━━━ Given records

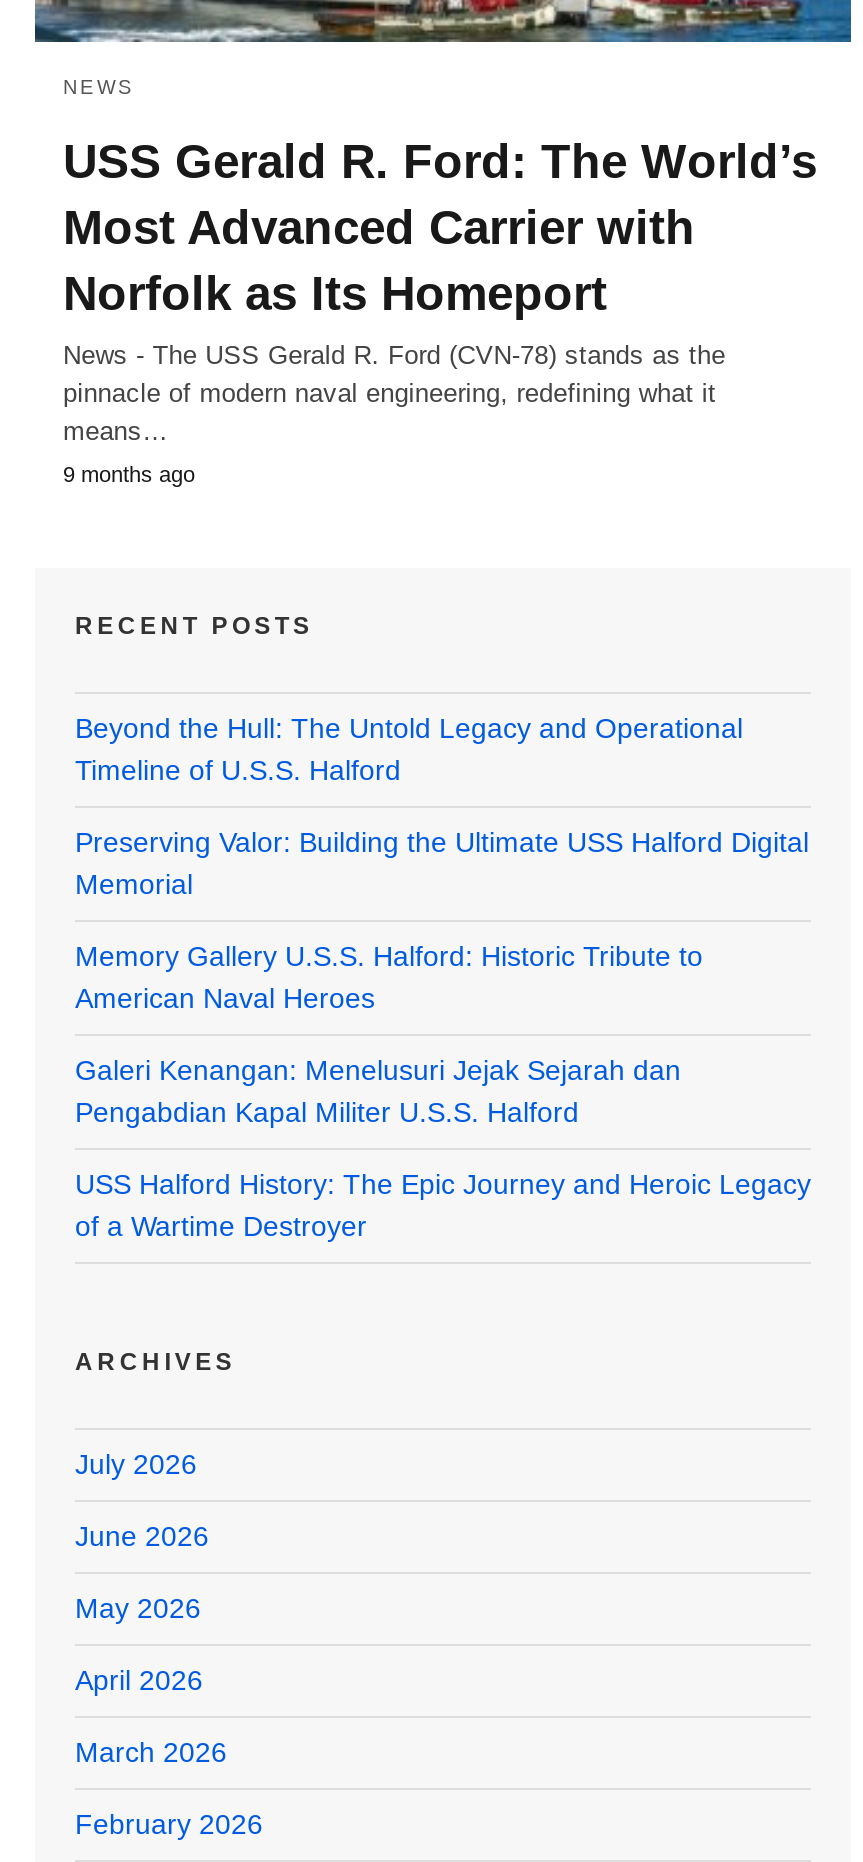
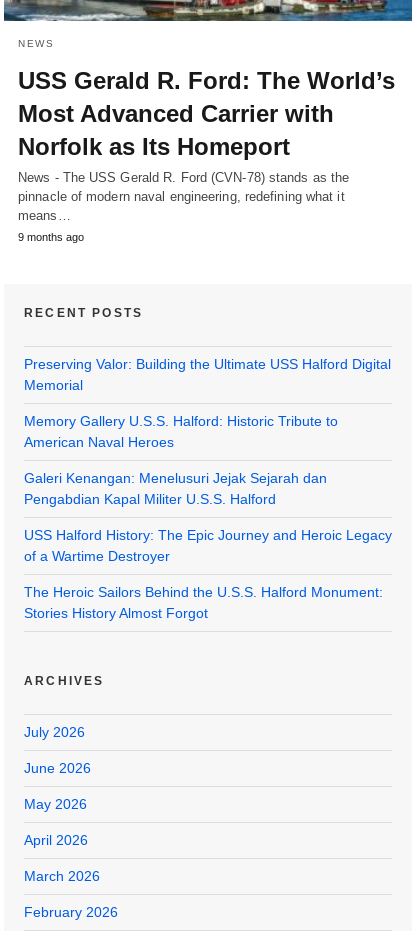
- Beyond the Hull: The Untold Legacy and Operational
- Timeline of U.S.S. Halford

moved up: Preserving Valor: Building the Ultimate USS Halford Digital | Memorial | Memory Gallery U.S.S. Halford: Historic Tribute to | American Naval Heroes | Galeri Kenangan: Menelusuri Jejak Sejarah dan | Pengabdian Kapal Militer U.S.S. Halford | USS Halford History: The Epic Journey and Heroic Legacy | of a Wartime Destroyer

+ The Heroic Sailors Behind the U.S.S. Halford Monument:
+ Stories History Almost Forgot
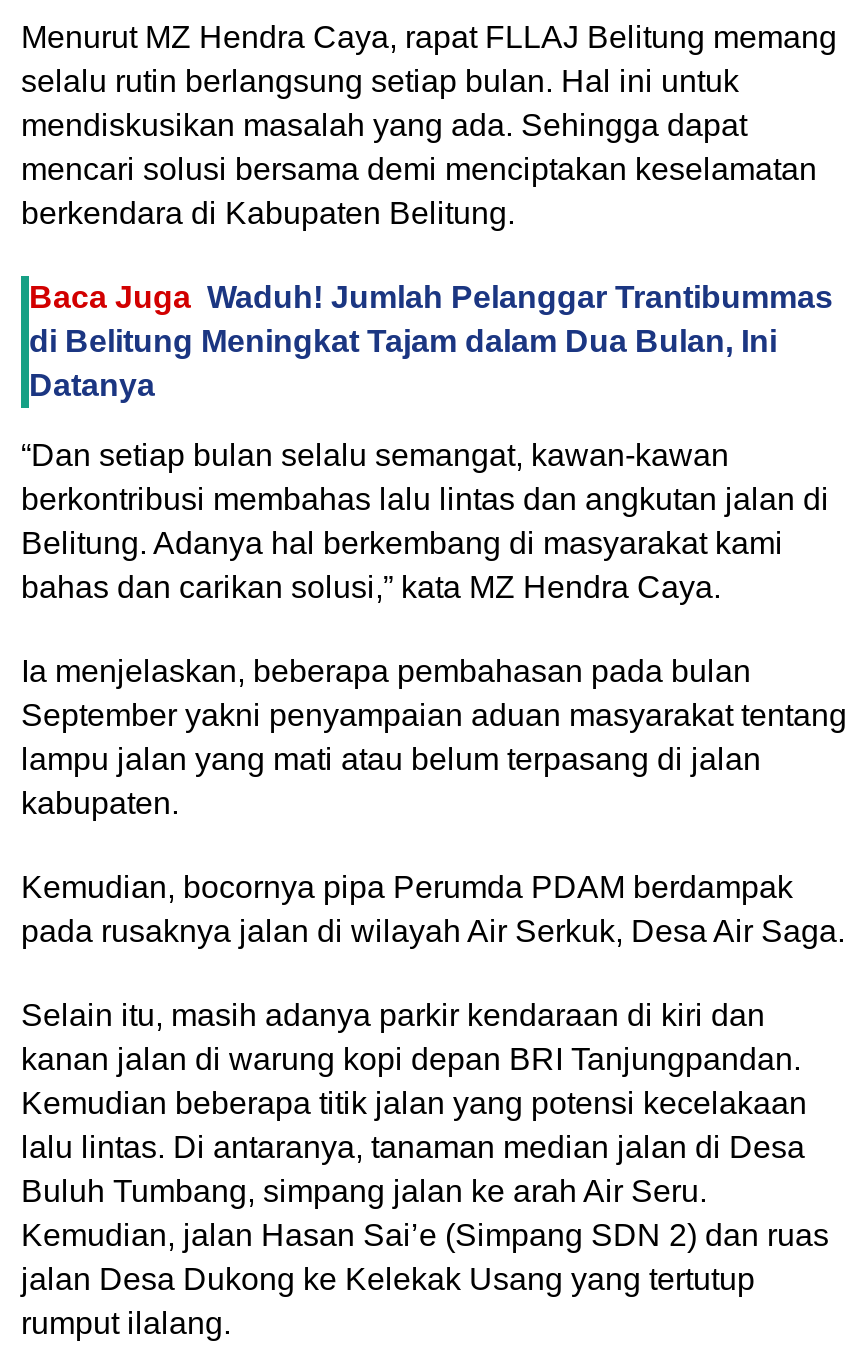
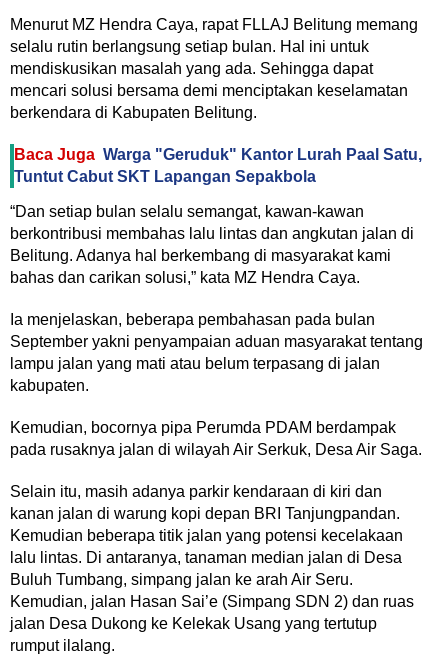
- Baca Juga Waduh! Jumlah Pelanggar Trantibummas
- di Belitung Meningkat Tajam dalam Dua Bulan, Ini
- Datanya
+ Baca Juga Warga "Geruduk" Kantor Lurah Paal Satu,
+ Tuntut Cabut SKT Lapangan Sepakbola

━━━━━━

● **Activity**: Reproduce each line of the material that mentions "Baca".

● **Task output**:
- Baca Juga Waduh! Jumlah Pelanggar Trantibummas
+ Baca Juga Warga "Geruduk" Kantor Lurah Paal Satu,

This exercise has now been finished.